Expected: a bar-shim-tls Certificate appears, Ready: True. If nothing appears within 30s, the shim isn't running β€” fix that before proceeding.

0.2 Add the annotations

Annotate only the external and internal Gateways (network namespace). Skip istio and mcp-gateway for now β€” they're in namespaces that depend on the reflector. They'll be annotated in Phase 5 after their HTTPRoutes have moved off the shared Secret.

metadata:
  annotations:
    # ...existing annotations...
    cert-manager.io/cluster-issuer: letsencrypt-production
    cert-manager.io/duration: "168h"      # 7d
    cert-manager.io/renew-before: "48h"

What duration actually does. Let's Encrypt's default profile always issues 90-day certificates regardless of the duration requested by ACME. The cert-manager.io/duration annotation controls only cert-manager's renewal cadence β€” it tells cert-manager "treat this cert as expiring after 168h" so it renews early. You still get 90-day certs, just rotated every ~5 days.
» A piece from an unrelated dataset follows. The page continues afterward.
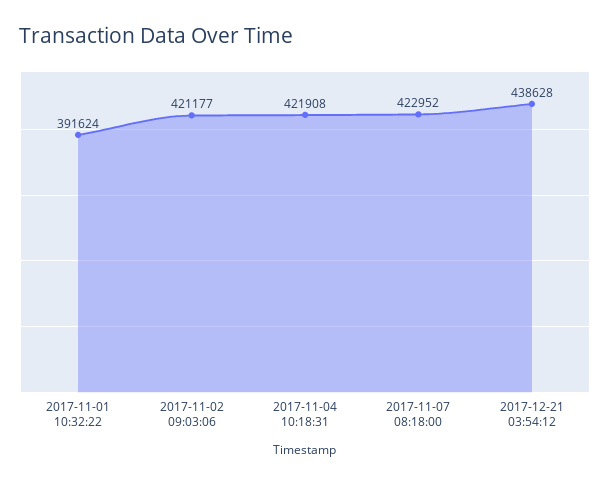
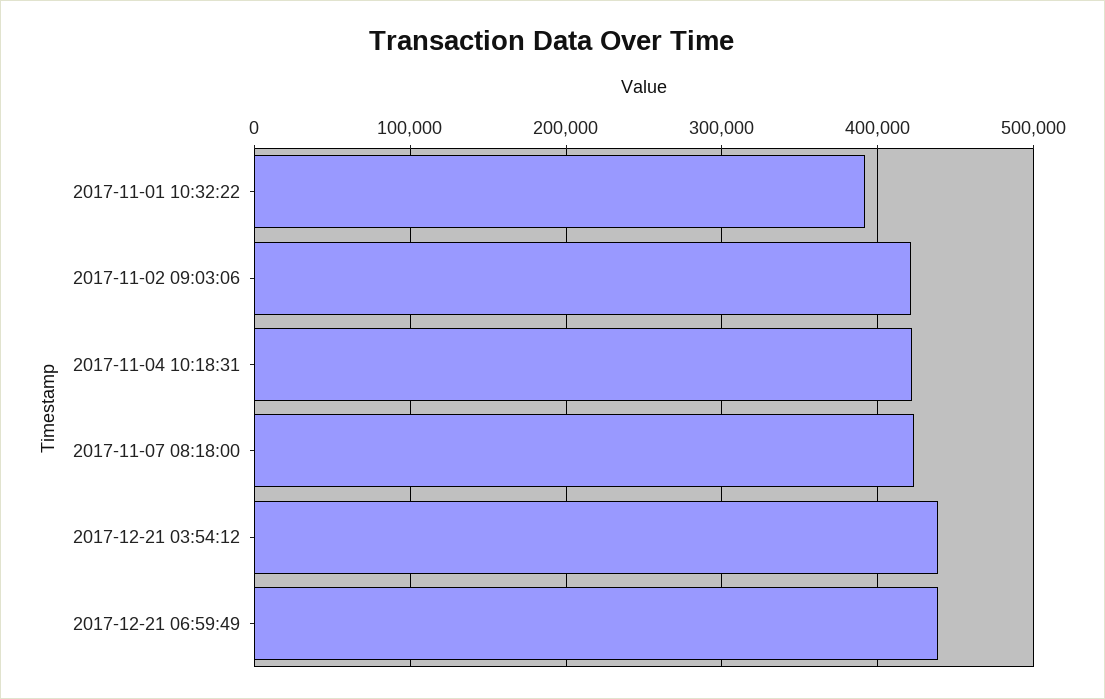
2017-12-21 06:59:49: none -> 440000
For actually-short LE certs, opt into the tlsserver profile (~6-day validity) by adding acme.cert-manager.io/order-profile-name: tlsserver on the per-listener Certificate or via cert-manager's issuer-level configuration. That changes the LE order profile and the issued cert is genuinely short-lived. Verify with openssl s_client … | openssl x509 -noout -dates after issuance.

For the internal Gateway, swap the issuer to the private CA once Phase 1 is done:

    cert-manager.io/cluster-issuer: cluster-internal-ca

0.3 Verify

# Cert count must be unchanged after reconcile.
kubectl get certificate -A

# If a new Certificate appears in any namespace, the shim hit
# something it shouldn't have. Stop and investigate.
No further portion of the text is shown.